To leave behind a leaderless Iraq with a lame shell of a government would not only represent our greatest foreign policy failure of the last 100 years, but it would provide anyone with the intention of doing great harm a platform from which to strike. It is this second possibility that keeps us in fear and in Iraq, because it waits upon our doorstep. No one will deny that we have lost control of civil authority, and as a result, the President has ordered an additional 20,000 troops to the region. While elusive, the answer to the crisis in Iraq lies in more security, not less.

America’s debt situation is more complicated than “in or out.” While we have a great deficit, the economy is strong. In a global community, our financial debt represents investment in foreign markets. The more money we lend out, the more possibility we bring to the world. Yet, not every penny is spent on just cause or the right thing. Bureaucracy is just too complicated to expect it to function flawlessly; there is waste. But while some of our money is lost on the expense of government, it is our job to ensure that the rest goes where needed. This debt represents more of the latter, than the former.

The World is fast approaching a global energy crisis. Our dependency on non-renewable fuel sources has not diminished, and moreover, has continued to cause irreparable harm to the planet around us. Yet it must be understood that, just as this damage has taken centuries to accumulate, it will take centuries to fully correct. By seeking advancements in wind, solar, nuclear and other clean, alternative fuels, we take the first steps on the long path towards correcting the ecosystem.

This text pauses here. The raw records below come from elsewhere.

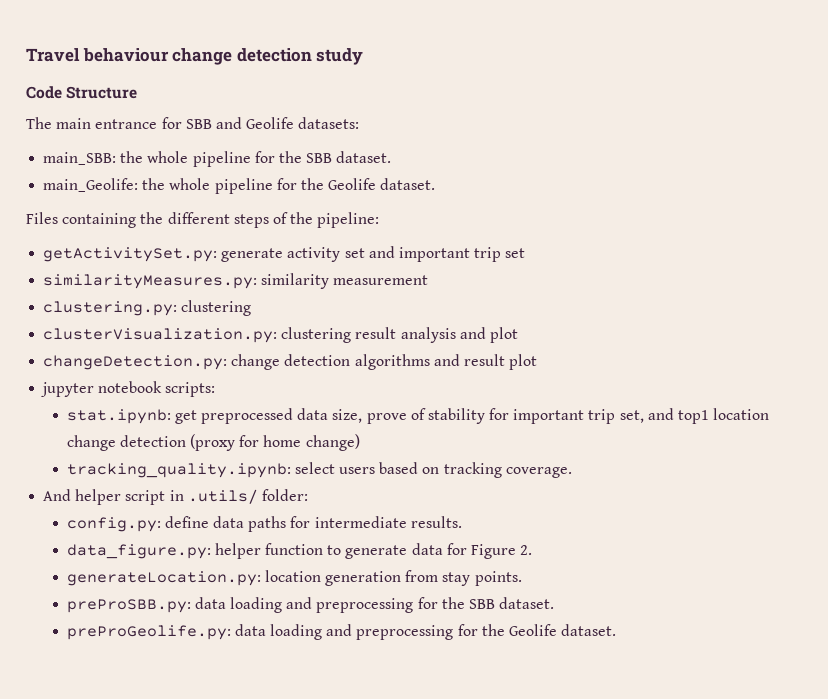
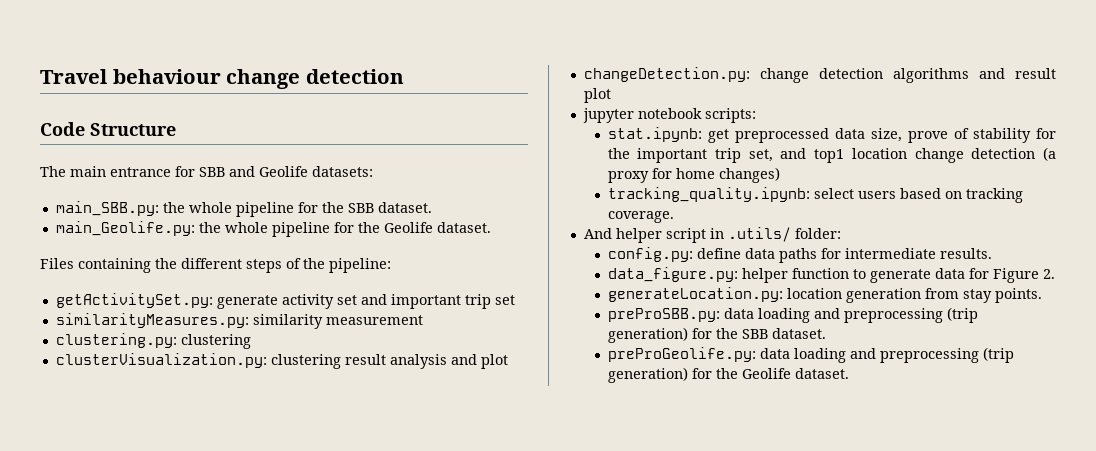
[316,48,364,65] study -> (404, 76) none
[43,152,117,165] main_SBB: -> [55,201,159,216] main_SBB.py:
[43,178,139,192] main_Geolife: -> [55,221,195,236] main_Geolife.py:
(510, 414) none -> [607,148,630,159] the
[190,434,236,451] (proxy -> [1043,147,1056,161] [607,171,649,183] (a proxy
[305,434,360,451] change) -> [718,167,780,183] changes)
(414, 605) none -> [946,307,978,323] [607,327,688,343] (trip generation)
(454, 632) none -> [982,347,1014,363] [607,367,688,383] (trip generation)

America’s recent mistakes have made her particularly susceptible to positive change, and in that respect, they have been welcome. Those in stubborn isolation, now forced to hang their heads in quintessential shame, have finally opened to compromise, and our politics have once again shifted towards the middle. It is here that we find greatest consensus, and for the first time in a long time, our future looks bright. We have begun to dig ourselves out of this hole within which we jumped. I know that the next five years will be better than the last five years, and that with all our battles, the United States will prevail because we must.

God bless America.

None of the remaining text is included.